If a Killing vector field is timelike we can use the coordinate frame in which $K^\mu$ is the unitary vector of the time coordinate\footnote{See problem \ref{equ_oto-kill2} of chapter 2.} $K^{\mu}=(1,0,0,0)$, while the spacelike basis vectors are orthogonal to it. Then the integral of motion is energy in the corresponding (stationary) frame $p_{\mu}K^{\mu}=p_{0}\equiv\varepsilon/c$. Using the result (\ref{u0}), which holds for arbitrary gravitational field, we obtain the expression for energy, which is the integral of motion in a stationary metric \begin{equation}\label{EnergyStat} \varepsilon=mc^{2}u_{0}= mc^{2}\sqrt{g_{00}}\cdot\gamma= \frac{mc^{2}\sqrt{g_{00}}} {\sqrt{1-\frac{v^2}{c^2}}}.\end{equation}
Problem 7.
Derive the Killing vectors for a sphere in Cartesian coordinate system; in spherical coordinates.

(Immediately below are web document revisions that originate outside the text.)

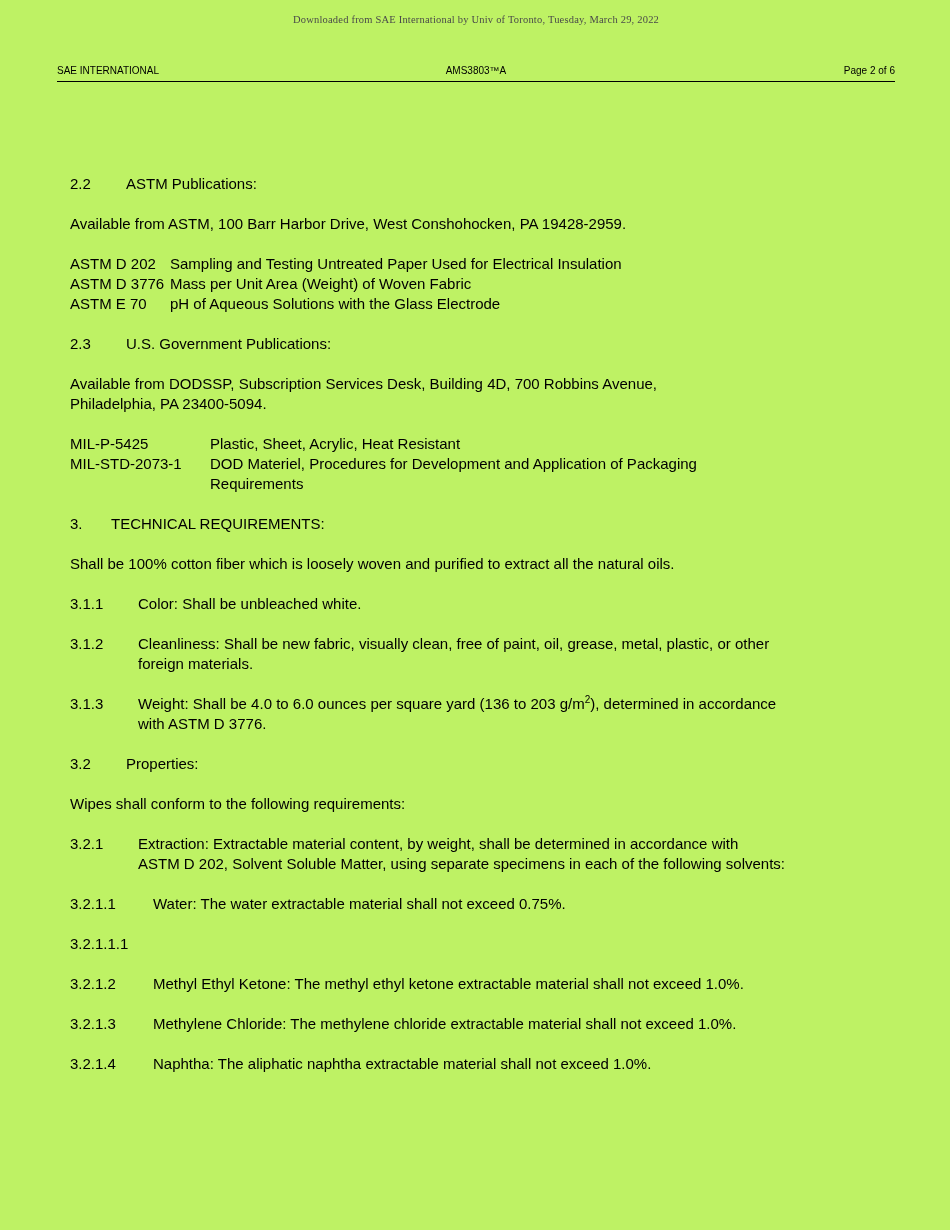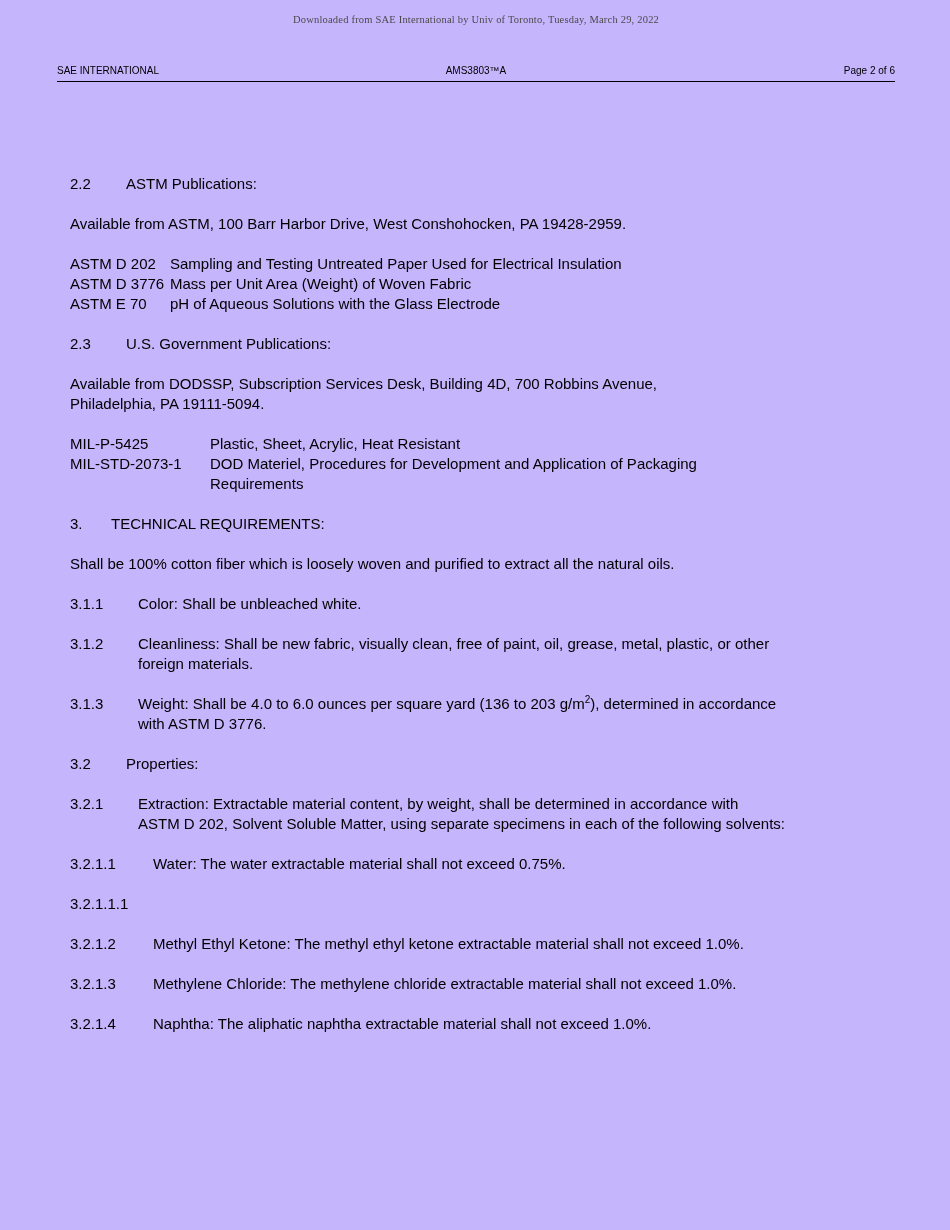"Downloaded from SAE International by" .page { background: #c4b5fd -> #bef264 }
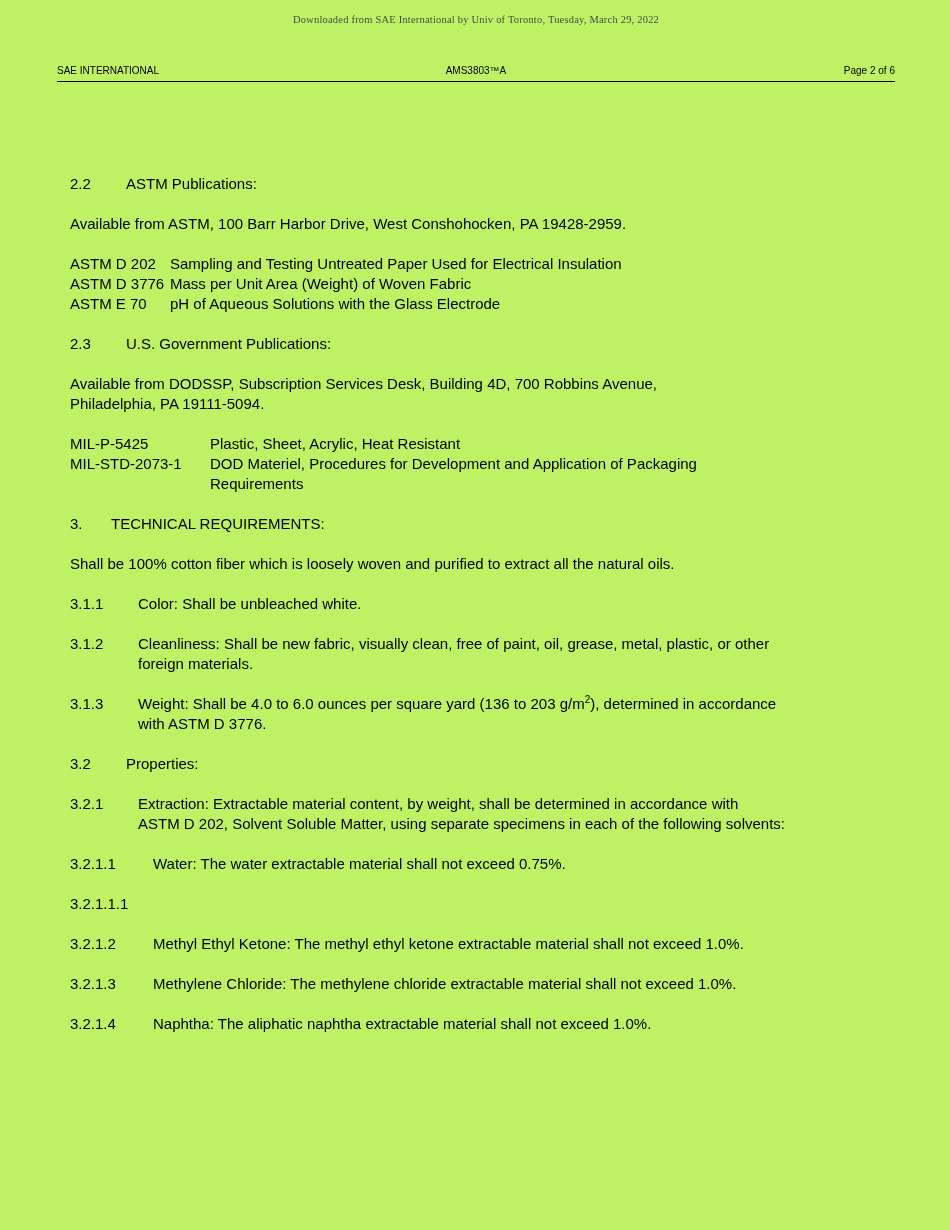"Philadelphia, PA 19111-5094." span.line { text: 19111-5094 -> 23400-5094 }
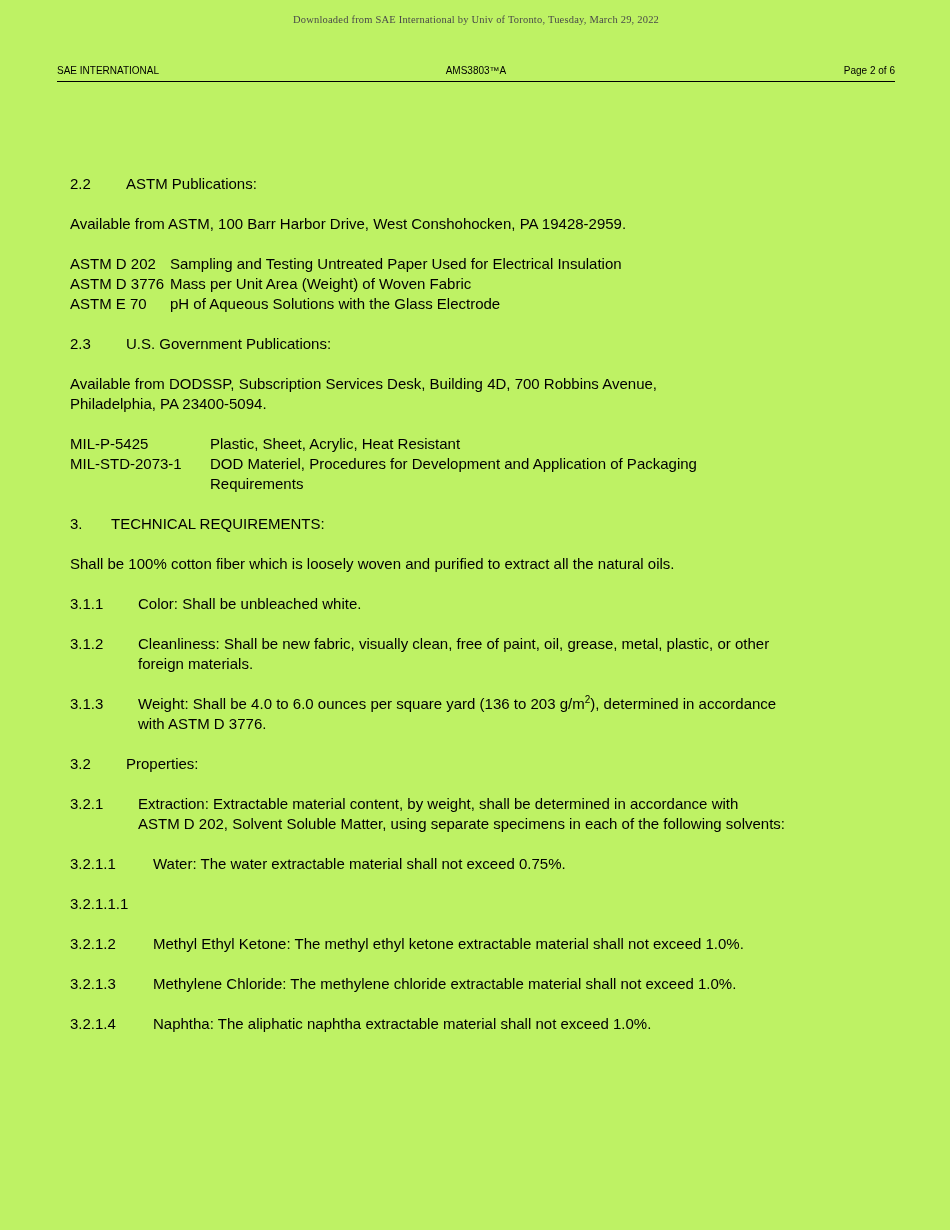"Wipes shall conform to the" p.block { html: none -> <p>Wipes shall conform to the following requirements:</p> }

Killing vectors correspond to infinitesimal transformations that leave the metric invariant. Considering a two-dimensional sphere embedded in the tree-dimensional space, we can see that its symmetries are rotations. Three of them are independent: the rotations in each of the three coordinate planes. Let us consider an infinitesimal rotation in the plane $XY$: $dx=yd\lambda,\; dy=-xd\lambda$. Thus the Killing vector is* \[K_{1}=x\partial_y-y\partial_x.\] Using the spherical coordinates \[x=\sin\theta\cos\varphi;\quad y=\sin\theta\sin\varphi;\quad z=\cos\theta,\] we obtain $\partial_{x}=-\frac{\sin\varphi}{\sin\theta}\partial_\varphi$, $\partial_y=\frac{\cos\varphi}{\sin\theta}\partial_\varphi$, and therefore $K_{1}=\partial_{\varphi}$. Considering rotations in plains $XZ$ and $YZ$ in the same way, in the end we obtain \[\left\{\begin{array}{l} K_{1}=x\partial_{y}-y\partial_{x}=\partial_{\varphi}\\ K_{2}=z\partial_{x}-x\partial_{z}= \cos\varphi\;\partial_{\theta}-\cot\theta\sin\varphi\;\partial_\varphi\\ K_{3}=z\partial_{y}-y\partial_{x}= \sin\varphi\;\partial_{\theta}+\cot\theta\cos\varphi\;\partial_\varphi\;. \end{array}\right.\]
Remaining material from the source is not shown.